The poll did not attempt to validate respondents' views of their attractiveness, McCarthy noted.

The folks who are hardest on themselves when they look in the mirror are those who are middle-aged, according to the results of the survey, which was released July 10.

Individuals were given a five-point scale, with higher scores indicating greater satisfaction, then asked to place themselves on the scale in relation to the statement: "You always feel good about your physical appearance."

"Overall, more than half of Americans, 58 percent, agreed that they always feel good about their looks, answering with a four or five. Far fewer disagreed that they always feel good about their appearance, with 15 percent answering with a one or two. About one in four Americans (27 percent) neither agreed nor disagreed, responding with a three," said a report on the poll.

Two-thirds of those 65 and older gave themselves a four or five, compared to 42 percent of those 35-64 and 61 percent of those 18 to 34. Numbers for both men and women sagged in middle age, but climbed highest as they reached the oldest category. More men than women, though, gave themselves higher satisfaction scores, until about age 70, when the gap narrowed.

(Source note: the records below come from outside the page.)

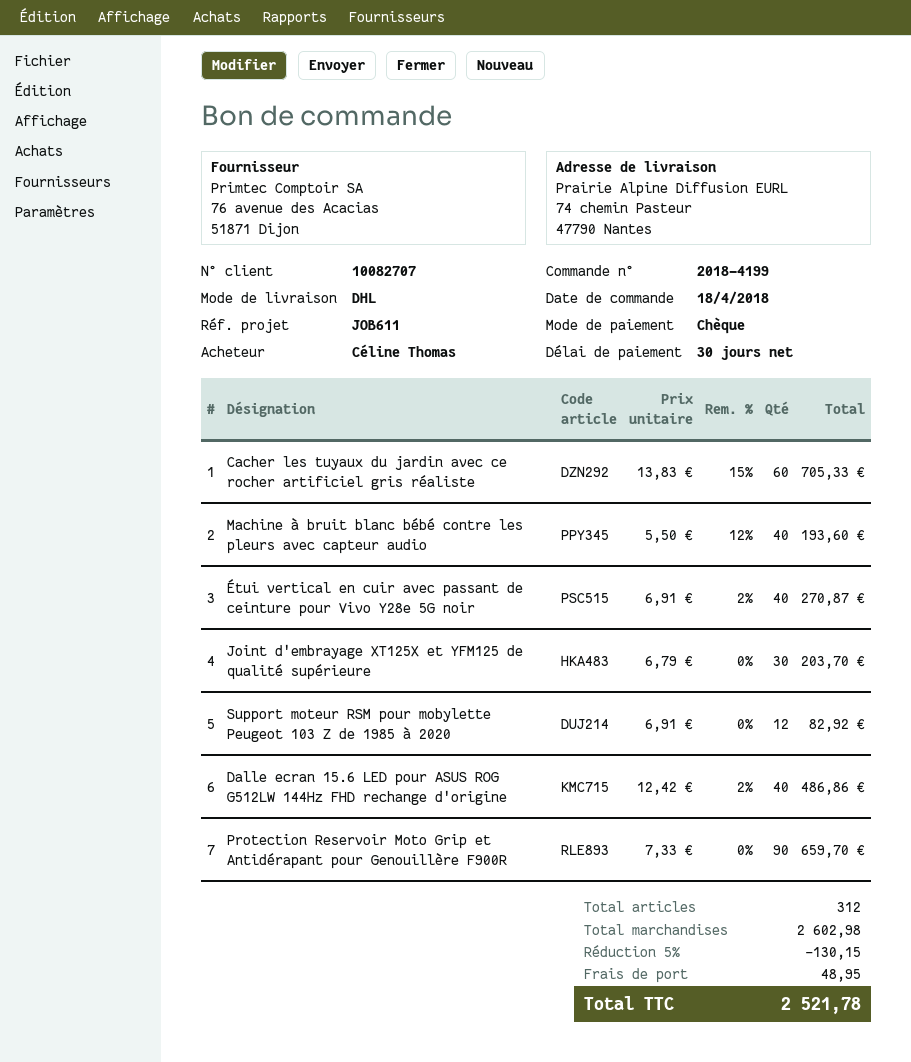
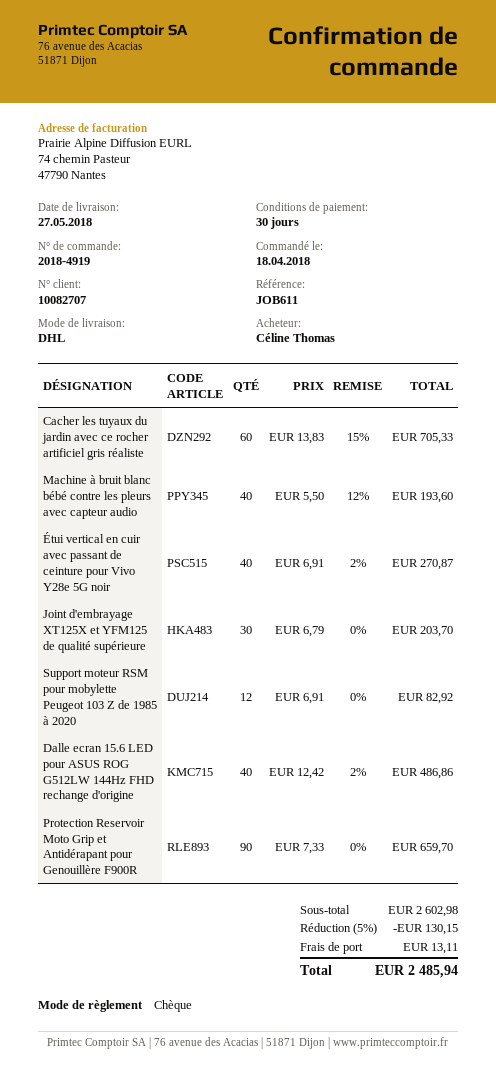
order number: 2018-4199 -> 2018-4919
shipping: 48.95 -> 13.11
total: 2521.78 -> 2485.94

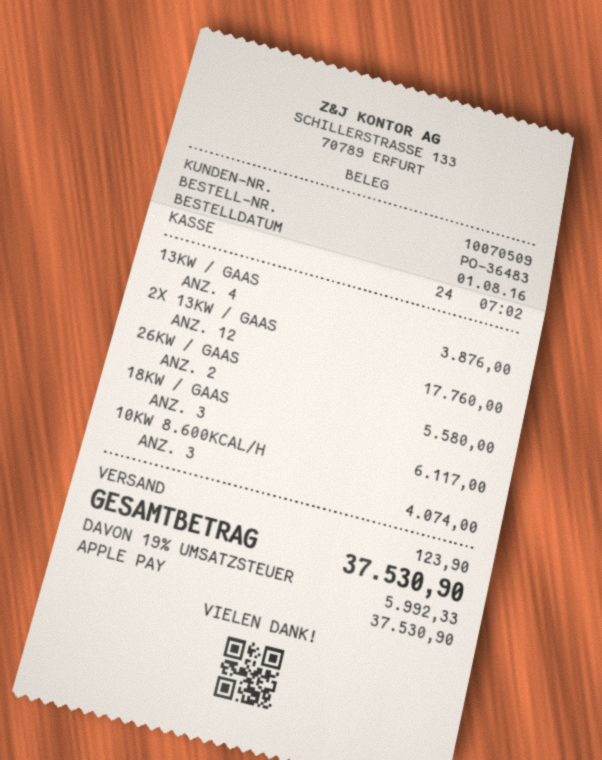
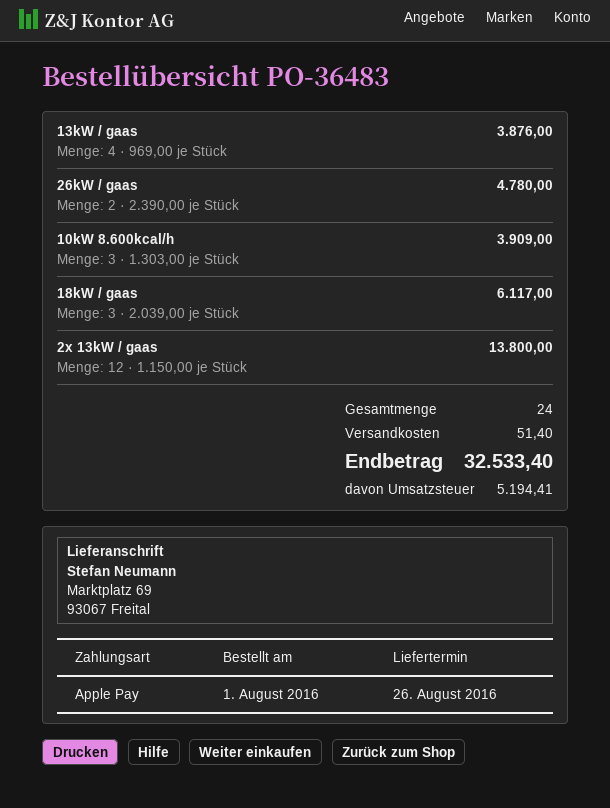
2X 13KW / GAAS: 12 for 17760.00 -> 12 for 13800.00
26KW / GAAS: 2 for 5580.00 -> 2 for 4780.00
10KW 8.600KCAL/H: 3 for 4074.00 -> 3 for 3909.00
shipping: 123.90 -> 51.40
tax: 5992.33 -> 5194.41
total: 37530.90 -> 32533.40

"As people age, perhaps a different set of societal expectations and appearance standards leads to a renewed sense of confidence," McCarthy wrote. "Older Americans' looks are generally out of sync with the youthful standard of beauty that prevails in American culture, and yet they are most happy with what they see in the mirror."

This isn't the first survey to try to figure out at what age we think ourselves most appealing. "Other surveys have tried to pinpoint the age where we feel sexiest. A British survey from 2012 claimed that 28 is the magic age. Another small survey said 34 is actually when women are happiest with their bodies," wrote Yagana Shah for Huffington Post.

Looking good is big business in America. Statistics Portal says that "the United States is the biggest cosmetic market in the world, with an estimated total revenue of about 54.89 billion U.S. dollars and employing about 53,619 people in 2012. The leading beauty cosmetic company in the United States in 2011 was Procter & Gamble, making up 14.2 percent of the market. Although dipping slightly, generating only 29.5 billion U.S. dollars in net sales as compared to 29.9 billion U.S. dollars the year before, the company continued to be the leading beauty cosmetic company during the 2012 fiscal year."

Last year, Americans spent more than $866 million on facelifts and $644 million reshaping noses, it noted.

This poll involved more than 80,000 interviews conducted in the first half of 2014 for the "Gallup-Healthways Well-Being Index."